Since 1974, there have been six strategic oil releases: in 1991 - in the run-up to the Gulf War; in 2005 - after Hurricanes Katrina and Rita damaged oil infrastructure in the Gulf of Mexico; in 2011 - in response to the prolonged disruption of oil supplies caused by the Libyan Civil War; in 2022 - following Russia's invasion of Ukraine; also in 2022 - a second release, as the energy crisis deepened; in 2026 (the largest so far) - following the closure of the Strait of Hormuz.
• US - new sanctions to prevent the sale of Iranian oil to China
The United States on Monday sanctioned 12 individuals and entities linked to Tehran, whom it accuses of "facilitating" the sale of Iranian oil to China, AFP reports, according to Agerpres.
Several members of the Revolutionary Guards (IRGC), Iran's ideological army, as well as companies in Dubai and Hong Kong are now on the blacklist of the US government service OFAC. "As the Iranian military desperately tries to regroup,” the Treasury "will continue to deprive the regime of the funds it needs for its weapons programs, its terrorist "proxies,' and its nuclear ambitions,” Treasury Secretary Scott Bessent said on the X platform.

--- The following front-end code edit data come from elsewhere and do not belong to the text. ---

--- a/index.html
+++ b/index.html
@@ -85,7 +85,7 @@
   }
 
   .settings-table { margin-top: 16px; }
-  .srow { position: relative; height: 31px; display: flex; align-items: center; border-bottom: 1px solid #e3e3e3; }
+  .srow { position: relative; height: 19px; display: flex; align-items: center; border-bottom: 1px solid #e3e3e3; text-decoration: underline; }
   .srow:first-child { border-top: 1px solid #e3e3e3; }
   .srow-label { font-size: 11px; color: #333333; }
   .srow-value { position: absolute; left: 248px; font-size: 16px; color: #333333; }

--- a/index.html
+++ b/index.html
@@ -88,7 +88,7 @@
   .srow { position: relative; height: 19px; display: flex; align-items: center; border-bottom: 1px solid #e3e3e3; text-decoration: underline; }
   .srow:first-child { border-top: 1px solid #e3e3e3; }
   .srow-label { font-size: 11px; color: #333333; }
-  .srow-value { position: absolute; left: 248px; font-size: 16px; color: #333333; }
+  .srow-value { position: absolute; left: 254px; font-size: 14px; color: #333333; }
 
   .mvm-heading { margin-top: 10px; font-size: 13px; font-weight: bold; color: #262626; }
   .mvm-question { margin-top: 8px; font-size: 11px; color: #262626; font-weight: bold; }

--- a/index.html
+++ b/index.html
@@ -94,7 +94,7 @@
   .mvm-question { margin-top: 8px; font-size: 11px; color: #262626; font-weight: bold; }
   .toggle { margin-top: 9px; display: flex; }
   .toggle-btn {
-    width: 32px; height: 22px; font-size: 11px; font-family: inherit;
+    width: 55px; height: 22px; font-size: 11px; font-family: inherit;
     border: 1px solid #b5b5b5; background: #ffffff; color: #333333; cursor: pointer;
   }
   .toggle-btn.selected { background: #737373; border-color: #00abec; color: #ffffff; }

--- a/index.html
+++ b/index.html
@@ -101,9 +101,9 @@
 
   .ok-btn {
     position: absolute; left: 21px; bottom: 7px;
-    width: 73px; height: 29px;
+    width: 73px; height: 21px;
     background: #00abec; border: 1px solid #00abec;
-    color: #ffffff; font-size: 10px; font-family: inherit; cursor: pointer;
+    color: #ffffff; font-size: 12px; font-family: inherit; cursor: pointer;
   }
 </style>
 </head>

According to the administration's statement, the IRGC "relies on shell companies located in permissive economic jurisdictions to conceal its role in oil sales and to direct the proceeds to the Iranian regime.”
Some of the newly sanctioned companies "were involved in multiple oil shipments (...) each worth tens of millions of dollars,” the Treasury said.

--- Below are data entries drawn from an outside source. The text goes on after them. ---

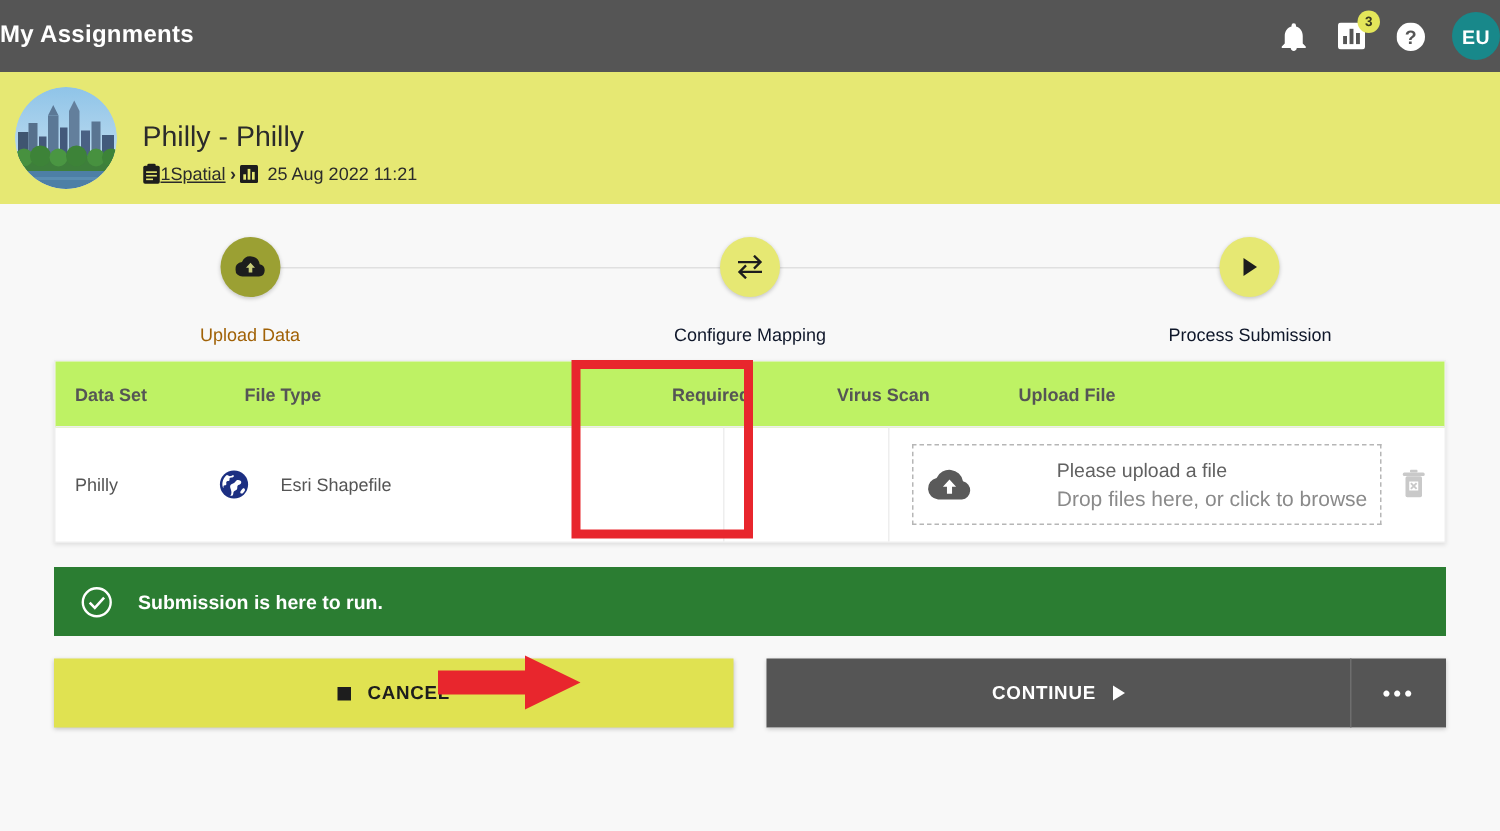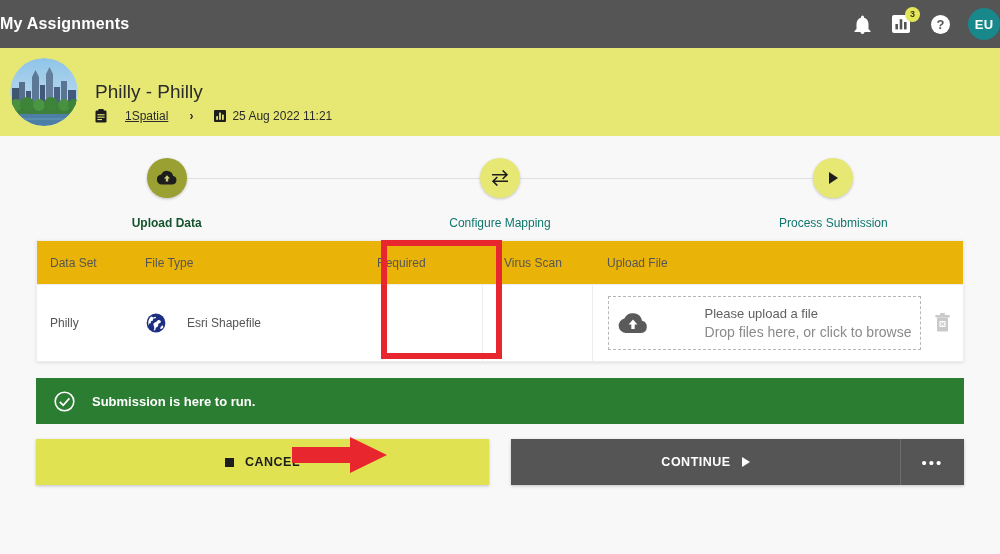--- a/index.html
+++ b/index.html
@@ -108,7 +108,7 @@
     align-items: center;
     font-size: 12px;
     color: #2b2b2b;
-    gap: 18px;
+    gap: 0;
   }
   .crumb-link {
     text-decoration: underline;

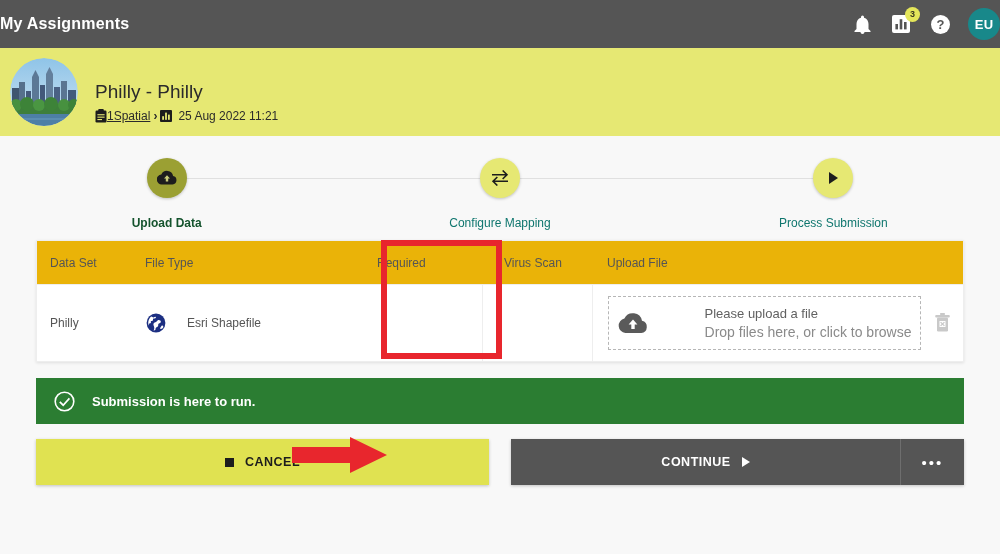--- a/index.html
+++ b/index.html
@@ -152,7 +152,7 @@
     color: #0f766e;
     white-space: nowrap;
   }
-  .step.active .step-label { color: #14532d; font-weight: bold; }
+  .step.active .step-label { color: #a16207; font-weight: normal; }
   .step-line {
     position: absolute;
     top: 42px;

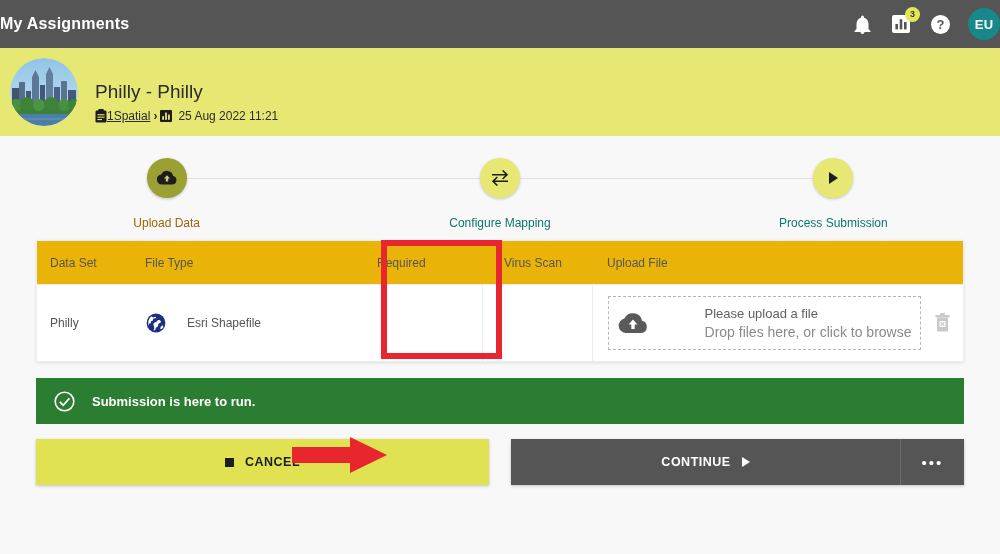--- a/index.html
+++ b/index.html
@@ -149,7 +149,7 @@
   .step-label {
     margin-top: 18px;
     font-size: 12px;
-    color: #0f766e;
+    color: #0f172a;
     white-space: nowrap;
   }
   .step.active .step-label { color: #a16207; font-weight: normal; }

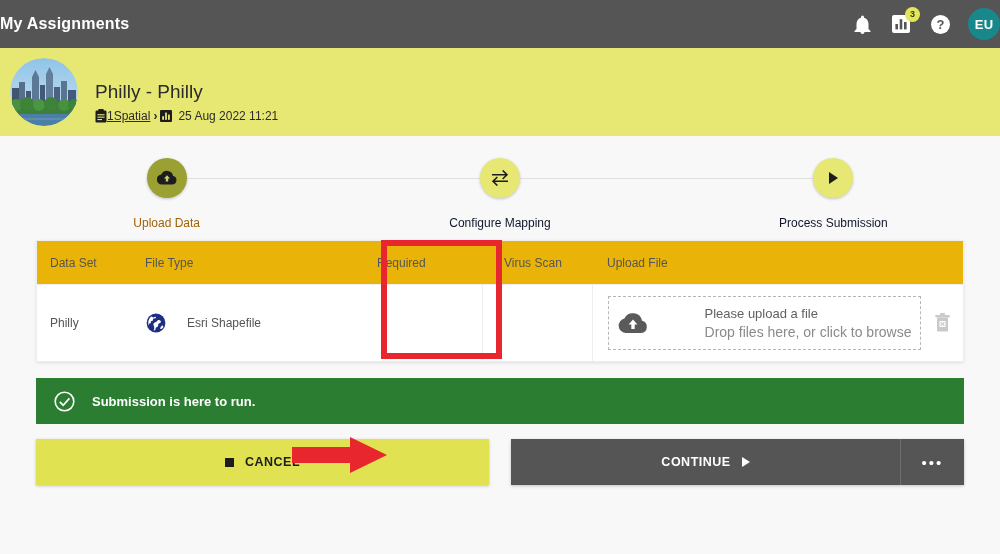--- a/index.html
+++ b/index.html
@@ -173,11 +173,12 @@
     display: flex;
     align-items: center;
     height: 44px;
-    background: #eab308;
+    background: #bef264;
     border-bottom: 1px solid #eeeeee;
     font-size: 12px;
-    font-weight: normal;
+    font-weight: bold;
     color: #555555;
+    gap: 18px;
   }
   .trow {
     display: flex;

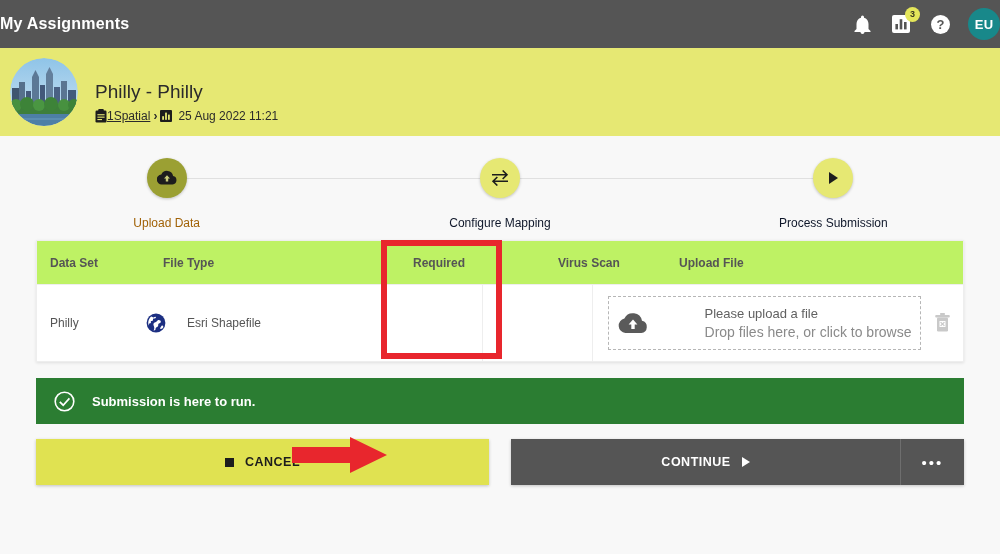--- a/index.html
+++ b/index.html
@@ -189,7 +189,7 @@
   }
   .c-dataset { width: 100px; padding-left: 13px; }
   .c-filetype { width: 240px; padding-left: 8px; display: flex; align-items: center; }
-  .c-required { width: 105px; padding-right: 18px; }
+  .c-required { width: 105px; text-align: right; padding-right: 18px; }
   .c-virus    { width: 110px; padding-left: 22px; border-left: 1px solid #eeeeee; align-self: stretch; display: flex; align-items: center; }
   .c-upload   { flex: 1; padding-left: 15px; border-left: 1px solid #eeeeee; align-self: stretch; display: flex; align-items: center; }
   .thead .c-virus, .thead .c-upload { border-left: none; }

Others facilitated the use of multiple vessels belonging to Iran's Ghost Fleet, a network of ships used to transport oil in circumvention of sanctions.

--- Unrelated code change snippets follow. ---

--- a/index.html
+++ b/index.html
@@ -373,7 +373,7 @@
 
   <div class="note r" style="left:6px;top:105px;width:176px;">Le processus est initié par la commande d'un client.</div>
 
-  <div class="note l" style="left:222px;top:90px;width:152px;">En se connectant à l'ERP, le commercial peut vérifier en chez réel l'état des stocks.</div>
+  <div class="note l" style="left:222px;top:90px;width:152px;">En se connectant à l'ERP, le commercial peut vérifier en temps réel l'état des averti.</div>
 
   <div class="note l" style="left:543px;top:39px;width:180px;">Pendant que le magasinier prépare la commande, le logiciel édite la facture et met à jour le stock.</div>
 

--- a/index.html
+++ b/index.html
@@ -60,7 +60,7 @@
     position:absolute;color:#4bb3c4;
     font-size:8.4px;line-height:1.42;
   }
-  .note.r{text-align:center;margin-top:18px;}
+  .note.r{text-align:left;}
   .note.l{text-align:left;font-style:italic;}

Because most of Iran's oil exports go to China, Beijing is directly affected by the US-Iranian confrontation and the almost complete closure of the Strait of Hormuz.
Donald Trump is due to travel to China starting today for a meeting with Xi Jinping, the first visit by an American president since 2017. The Middle East crisis is expected to be a major topic of discussion, and Donald Trump could try to persuade Xi Jinping to increase pressure on Tehran.
• Reuters: OPEC oil production - at its lowest level in two decades
OPEC oil production fell in April to its lowest level in more than 20 years, according to a Reuters survey, after the war between the US, Israel and Iran severely affected exports through the Strait of Hormuz, news.ro reports. Total output from the 12 OPEC members fell by about 830,000 barrels per day in April to 20.04 million barrels per day. Reuters notes that the level is the lowest since at least 2000, excluding changes in the cartel's composition.
The drop comes despite the fact that eight countries in the OPEC+ alliance had previously agreed to increase production in April. The conflict that began in late February and the effective blockade of the Strait of Hormuz made it impossible to implement the plan.
Kuwait recorded the largest production reduction, after a full month of export disruptions.
Saudi Arabia and Iraq also reported further declines, while the United Arab Emirates was the only major Gulf producer to manage to increase its output, benefiting from alternative export routes that avoid the Strait of Hormuz.
The Reuters survey shows that the current level of production is even below that recorded during the 2020 pandemic, when global oil demand collapsed.
In parallel, oil prices have returned to growth after Donald Trump declared that the truce with Iran is "in a critical state", and markets fear that the energy blockade could continue for months.